Ritwik De grew up looking at his father play the guitar, and was 15 when he formed his first band. Trained in both western and Indian classical elements, Ritwik strictly eschews genres and espouses himself as a maker of ‘happy-sad’ music. Vehemently against the compartmentalization of music into library-like definitions, his oeuvre contains influences from every genre that is, and his inspirations include Steven Wilson, Radiohead and Sigur Rós. Helming an independent label aptly titled ‘Ghar Ka Records’ and with the release of his band Mindflew’s debut album ‘Seventh House and a Mofo’ in the offing, he too talks with some trepidation of the future of independent music in India, wondering that despite the gradual growth of live gigs, how many would actually purchase a CD or download a track. However, his skepticism still harbours hope for the future, as he continues spearheading his own brand of ‘happy-sad’ music into the world.

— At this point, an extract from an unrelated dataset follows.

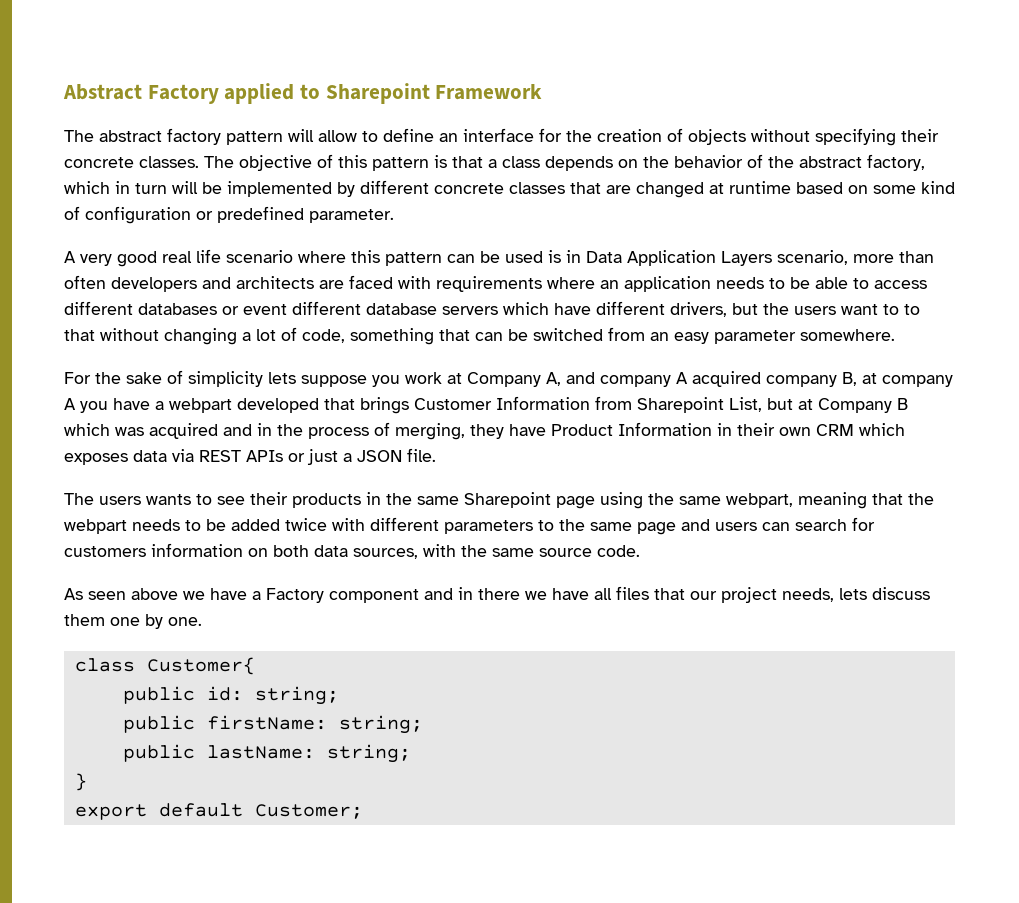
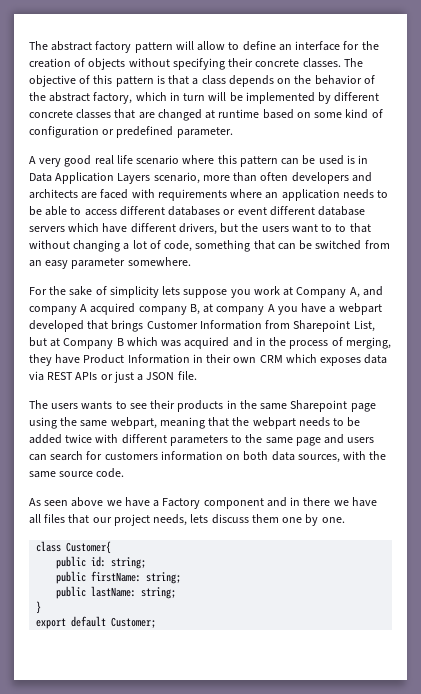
[63,83,543,104] Abstract Factory applied to Sharepoint Framework // -> (29, 45) none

A geography student of Shaheed Bhagat Singh College, Dhruv Visvanath, who recently released his EP Chronicles (a huge step for his musical career, as he says), has opened for Swarathma and played on the stage of the Siri Fort auditorium, cites Andy Mckee, Joe Bonamassa and Antione Dufour as a few of his major influences. A self-taught guitarist, bassist and pianist, and vocalist too, at times, he sees a slow but gradual need for quality music developing in the city. The availability of venues, and technological platforms and the increasing frequency of live gigs, is according to him, an immense catalyst that is enabling more and more burgeoning underground musicians to emerge out and showcase their ability to a receptive audience. Having finally ventured into the ‘music market’ earlier this year, he counts himself as fortunate to be able to reach out to listeners and sees hope that this audience will grow and foster.